Sydney grabs one of my feet out of the tub and begins to file my toenails before looking up at me from her stool.

“I had a feeling you were going to be curious.” She eventually sighs. “And I really wish I could remember more.”

You and me both, I think. There has to be something she remembers.

“Well, was there anything Carmen and I were talking about?” I ask.

“Carmen?”

“Sorry, the friend I was with,” I answer.

She shakes her head. “I’ve seen you here with another girl before, but that day you came alone.”

Alone? Why wouldn’t Carmen have come with me? That doesn’t even make any sense.

She must see the confusion on my face, because she offers a small smile.

“I do remember one thing,” she says, dipping my foot back in the water and grabbing the other to file. “You were texting some boy even while I was trying to give you a manicure—that’s why I remember it.”

A boy? But I broke up with Pete three weeks before the dance.

“Was his name Pete?” I ask.

She shakes her head. “I wish I knew, darling, but we didn’t talk about it. I was just worried about you not messing up your nails with all the texting.”

I nod. “Sorry for being a brat on my phone while you were trying to work. You must have thought I was really rude.”

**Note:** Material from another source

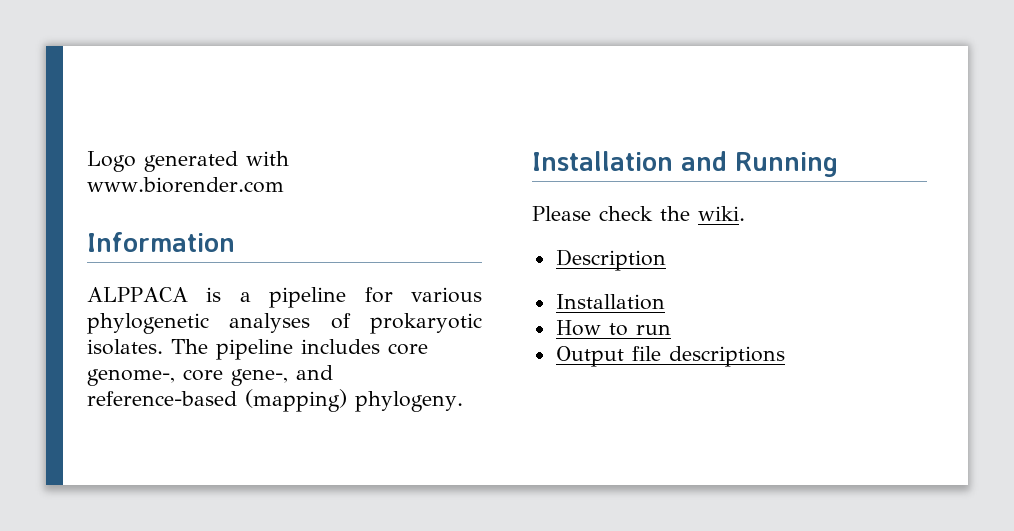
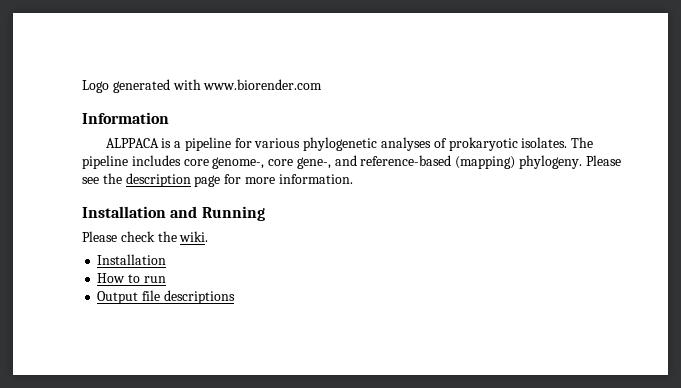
+ Please see the description page for more information.
- Description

“Oh, I didn’t think that. No,” she says, looking at me with a glimmer in her eyes. “Actually, I thought you were just in love.”

“That can’t be right,” I say, mainly because I know I’ve never been in love—not really. But also because Pete and I had been broken up by then.

She shrugs. “You asked me what I remembered, darling. I wouldn’t lie to you about that.”

With that, I’m left speechless. I sit through the rest of my pedicure in pure shock. As she paints my nails with Scavenger Hunt, all I can do is wonder why my admirer wanted me to come here. Was it so I could hear that?

After my manicure, I’m so dazed, I don’t even realize that I’m leaving the spa without a new paper heart.